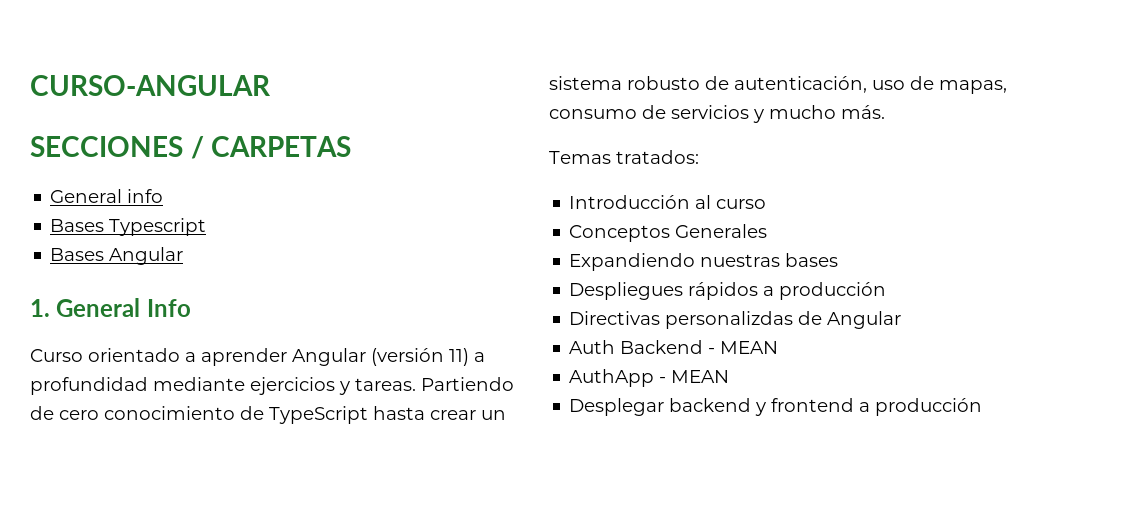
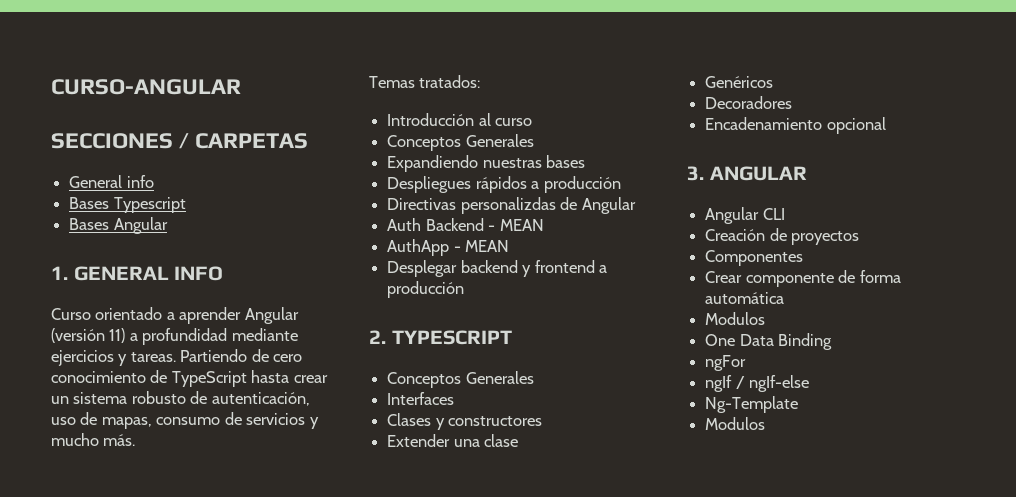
[56,298,191,317] General Info -> [73,266,224,281] GENERAL INFO
(983, 407) none -> [369,330,512,345] [387,371,534,388] [387,392,455,405] [387,413,543,430] [387,434,519,447] [705,76,774,88] [705,96,793,109] [705,117,886,134] [687,166,807,181] [705,207,785,224] [705,228,860,245] [705,250,804,266] [705,270,901,287] [705,292,785,304] [705,312,766,325] [705,333,833,350] [705,355,747,371] [705,375,810,392] [705,396,799,413] [705,417,766,430] // 2. TYPESCRIPT // Conceptos Generales // Interfaces // Clases y constructores // Extender una clase // Genéricos // Decoradores // Encadenamiento opcional // 3. ANGULAR // Angular CLI // Creación de proyectos // Componentes // Crear componente de forma automática // Modulos // One Data Binding // ngFor // ngIf / ngIf-else // Ng-Template // Modulos

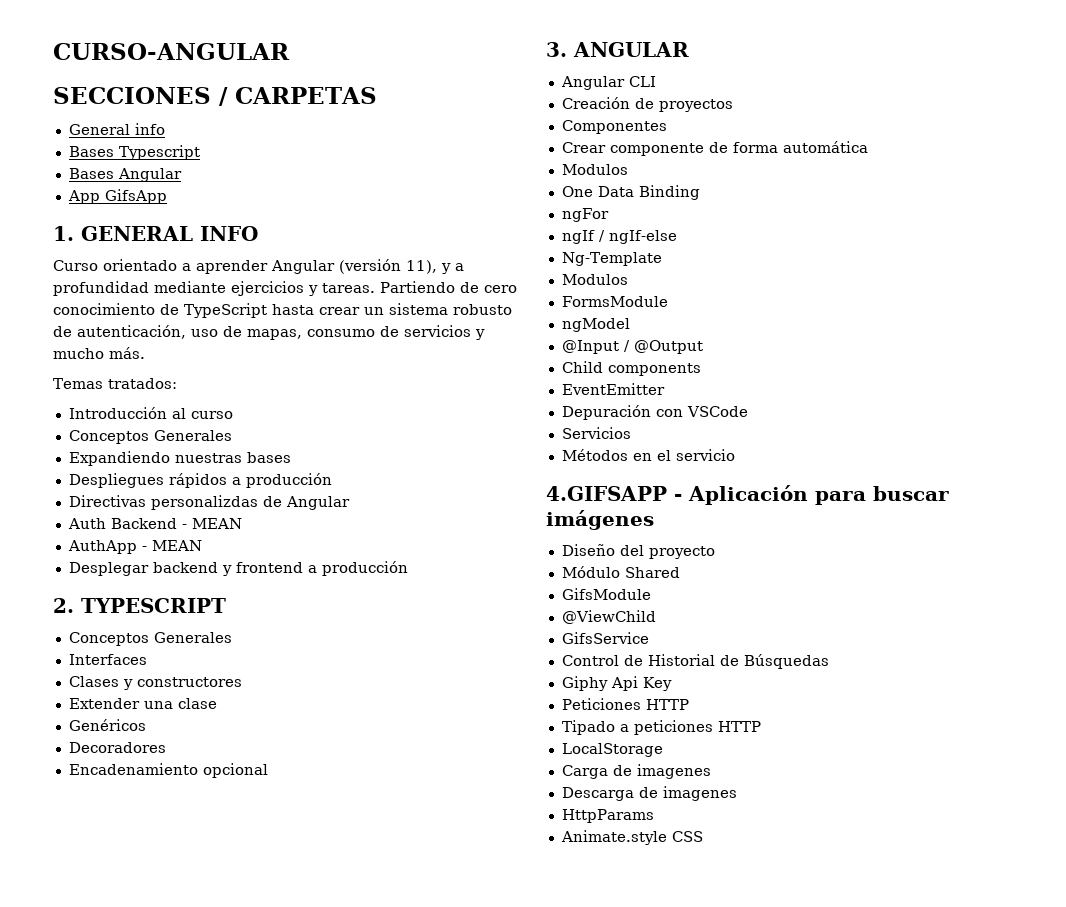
(168, 225) none -> [67,189,167,204] // App GifsApp
[109,328,126,343] 11) -> [406,260,451,274] 11), y
(766, 423) none -> [561,296,668,307] [561,318,630,332] [561,340,703,354] [561,361,701,376] [561,383,665,395] [561,405,748,420] [561,427,631,439] [561,449,735,461] [546,485,949,505] [546,510,654,530] [561,544,715,559] [561,566,680,578] [561,588,651,600] [561,610,656,624] [561,632,649,644] [561,654,829,669] [561,676,672,691] [561,698,689,710] [561,720,761,735] [561,743,663,757] [561,764,711,779] [561,786,737,801] [561,809,654,823] [560,830,703,845] // FormsModule // ngModel // @Input / @Output // Child components // EventEmitter // Depuración con VSCode // Servicios // Métodos en el servicio // 4.GIFSAPP - Aplicación para buscar imágenes // Diseño del proyecto // Módulo Shared // GifsModule // @ViewChild // GifsService // Control de Historial de Búsquedas // Giphy Api Key // Peticiones HTTP // Tipado a peticiones HTTP // LocalStorage // Carga de imagenes // Descarga de imagenes // HttpParams // Animate.style CSS

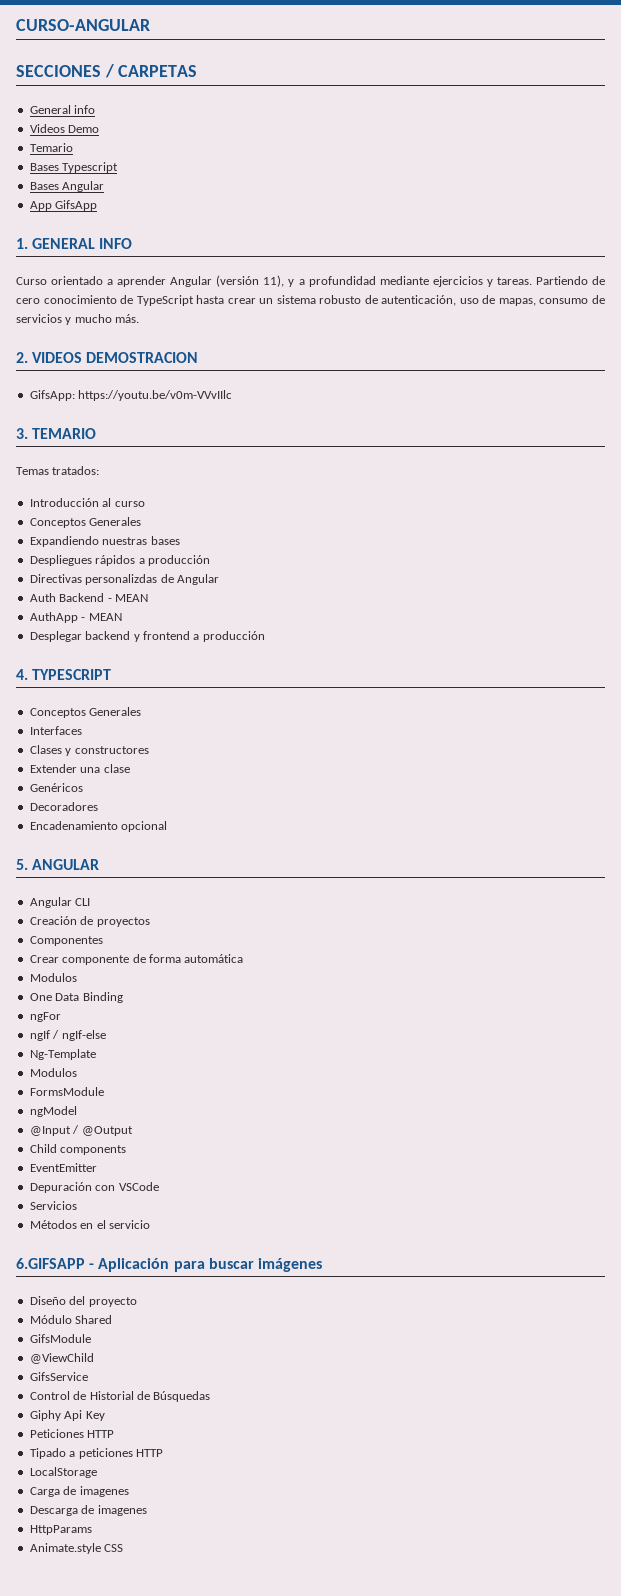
(165, 129) none -> [29,124,100,133] [29,143,73,152] // Videos Demo // Temario
(145, 353) none -> [16,352,199,363] [29,390,233,401] [16,428,97,439] // 2. VIDEOS DEMOSTRACION // GifsApp: https://youtu.be/v0m-VVvIIlc // 3. TEMARIO
[53,598,74,613] 2. -> [16,669,28,680] 4.
[546,42,567,57] 3. -> [16,859,28,870] 5.
[546,486,667,501] 4.GIFSAPP -> [16,1258,85,1269] 6.GIFSAPP

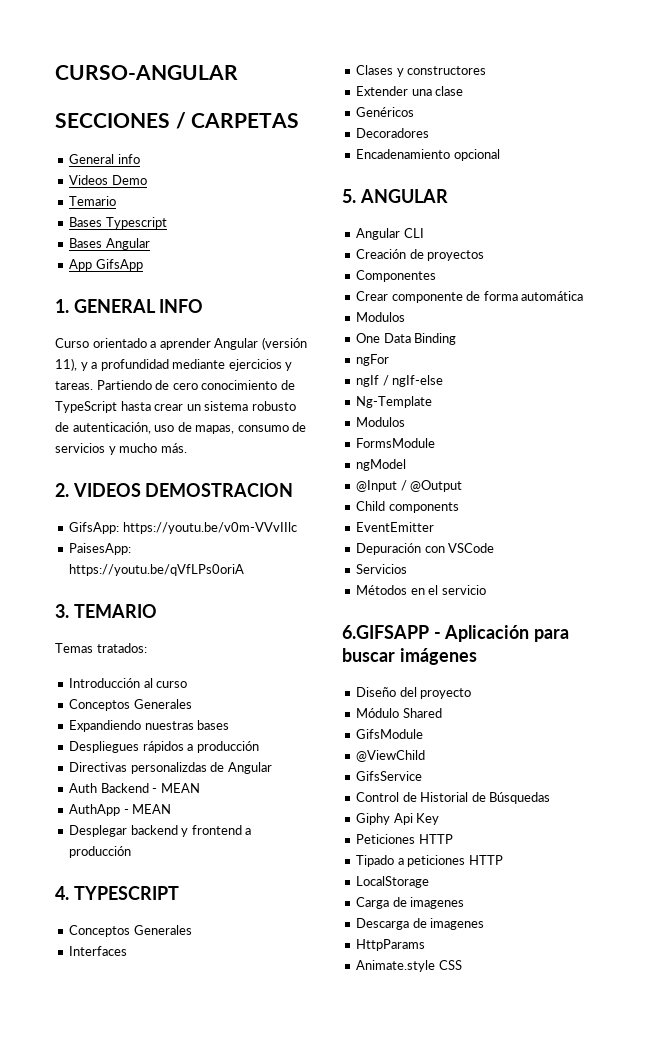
(233, 395) none -> [69,543,132,555] [69,564,245,576] // PaisesApp: https://youtu.be/qVfLPs0oriA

Assigned task:
Show every line of the records above that contains the word "https".

Answer below:
(145, 353) none -> [16,352,199,363] [29,390,233,401] [16,428,97,439] // 2. VIDEOS DEMOSTRACION // GifsApp: https://youtu.be/v0m-VVvIIlc // 3. TEMARIO
(233, 395) none -> [69,543,132,555] [69,564,245,576] // PaisesApp: https://youtu.be/qVfLPs0oriA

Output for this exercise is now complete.